* Task requirements *
Write out, word for word, only the lines from the one containing "(446, 140) none" through the final line of the data.

++++ Material to process

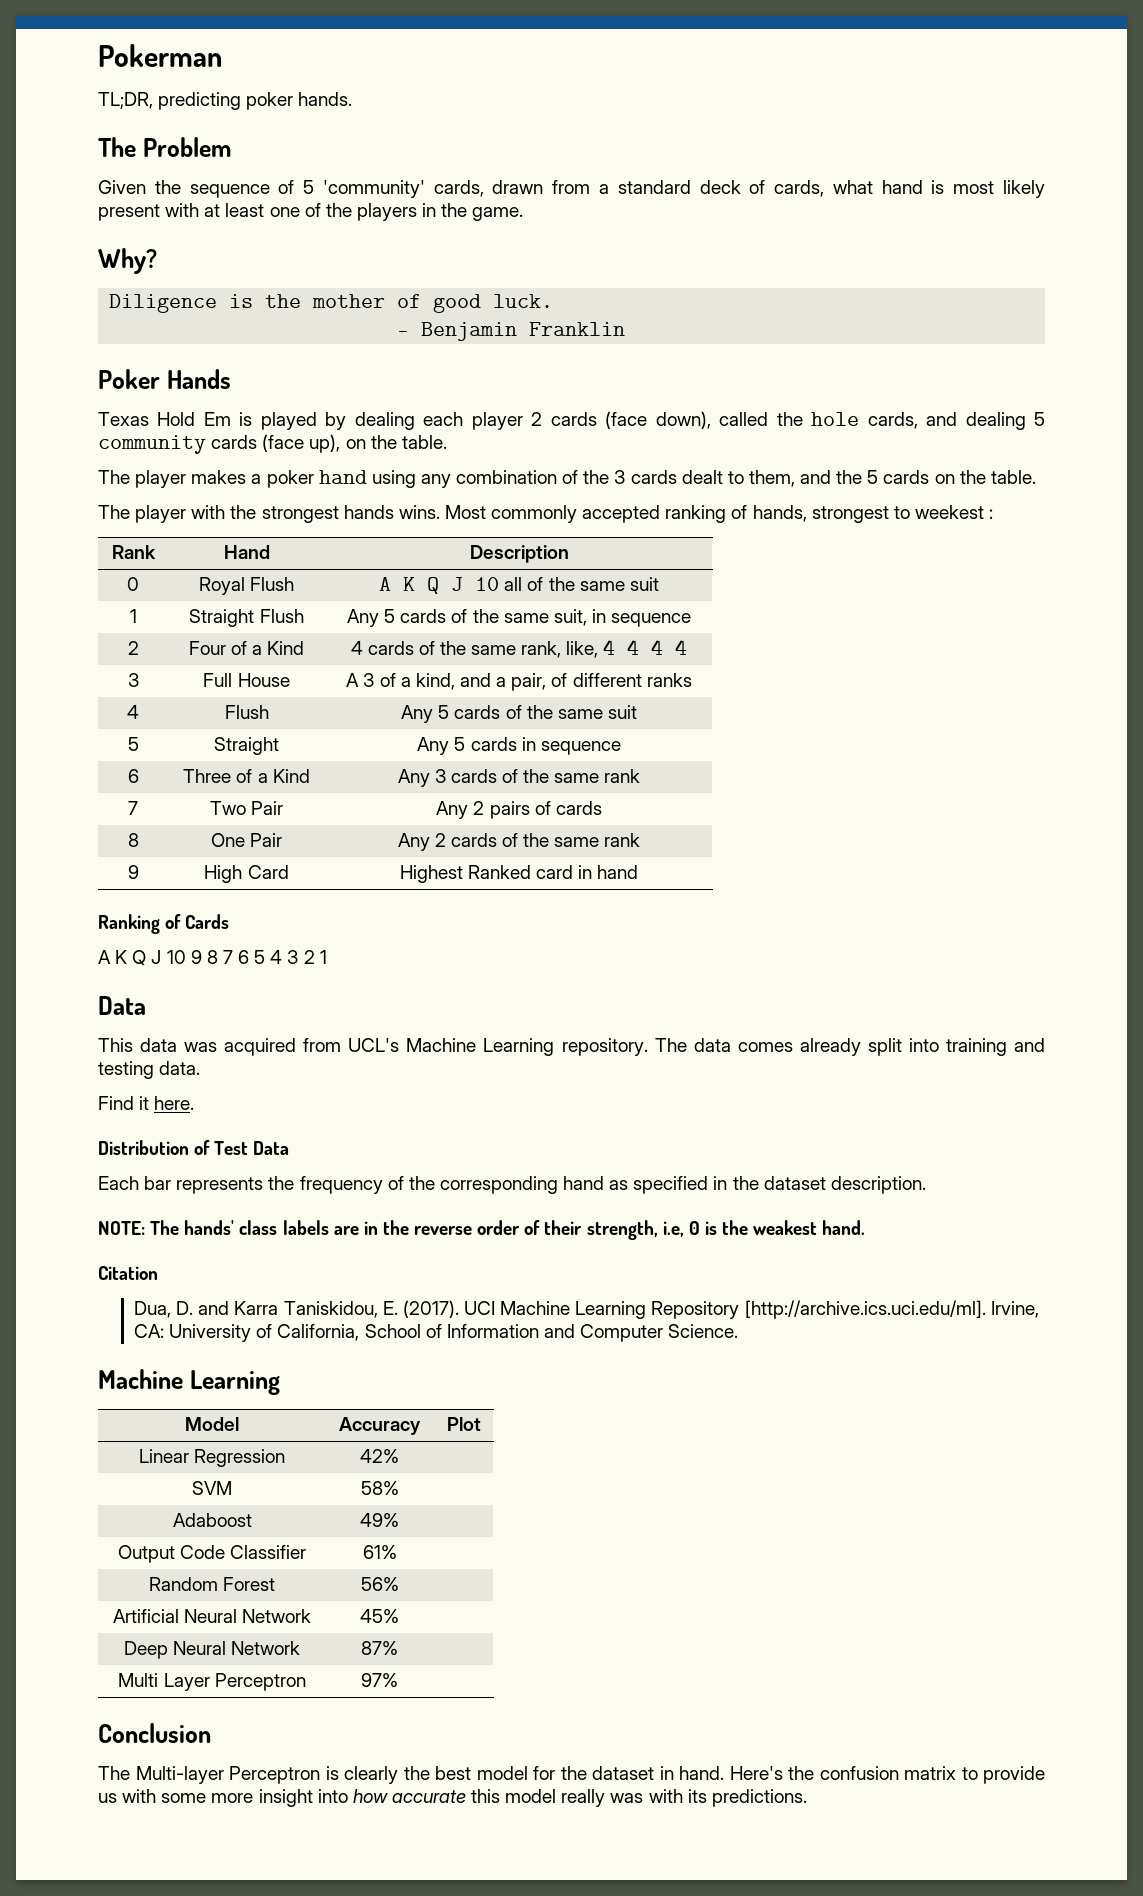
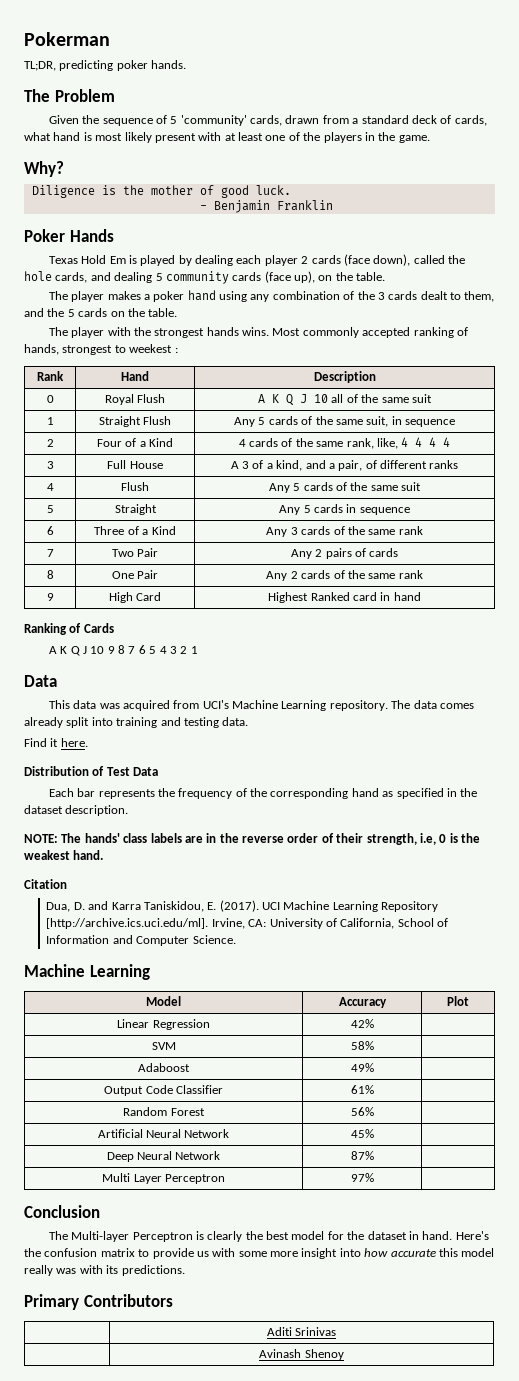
[348,1038,400,1052] UCL's -> [202,700,229,709] UCI's
(807, 1798) none -> [24,1294,173,1310] [266,1327,337,1336] [259,1349,344,1360] // Primary Contributors // | Aditi Srinivas // | Avinash Shenoy

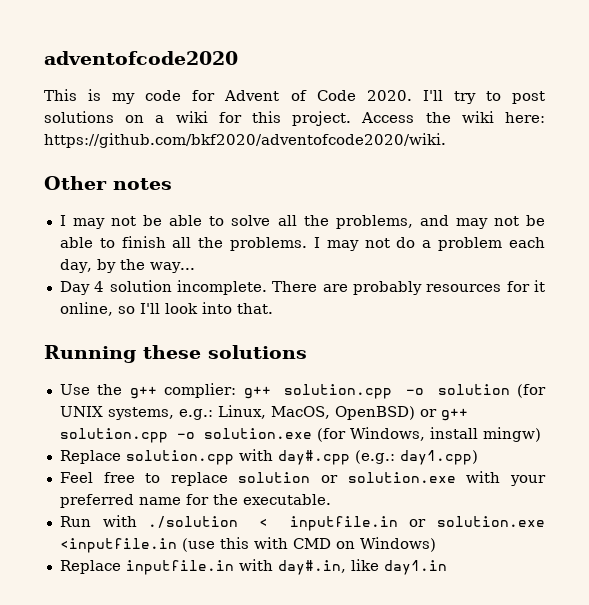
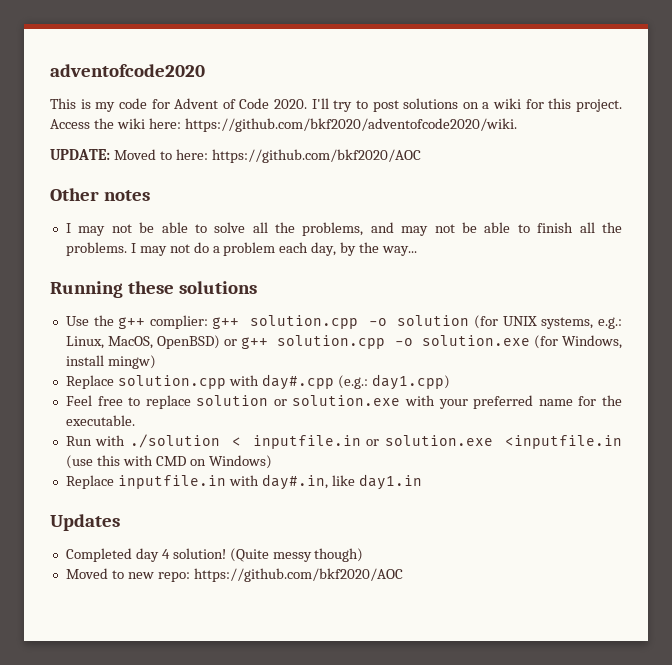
(446, 140) none -> [50,149,421,163] // UPDATE: Moved to here: https://github.com/bkf2020/AOC
[59,280,545,295] [59,302,273,316] // Day 4 solution incomplete. There are probably resources for it online, so I'll look into that. -> (418, 251) none
(447, 567) none -> [50,514,120,531] [65,548,364,562] [65,568,403,582] // Updates // Completed day 4 solution! (Quite messy though) // Moved to new repo: https://github.com/bkf2020/AOC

++++++++

* Output for this task *
(446, 140) none -> [50,149,421,163] // UPDATE: Moved to here: https://github.com/bkf2020/AOC
[59,280,545,295] [59,302,273,316] // Day 4 solution incomplete. There are probably resources for it online, so I'll look into that. -> (418, 251) none
(447, 567) none -> [50,514,120,531] [65,548,364,562] [65,568,403,582] // Updates // Completed day 4 solution! (Quite messy though) // Moved to new repo: https://github.com/bkf2020/AOC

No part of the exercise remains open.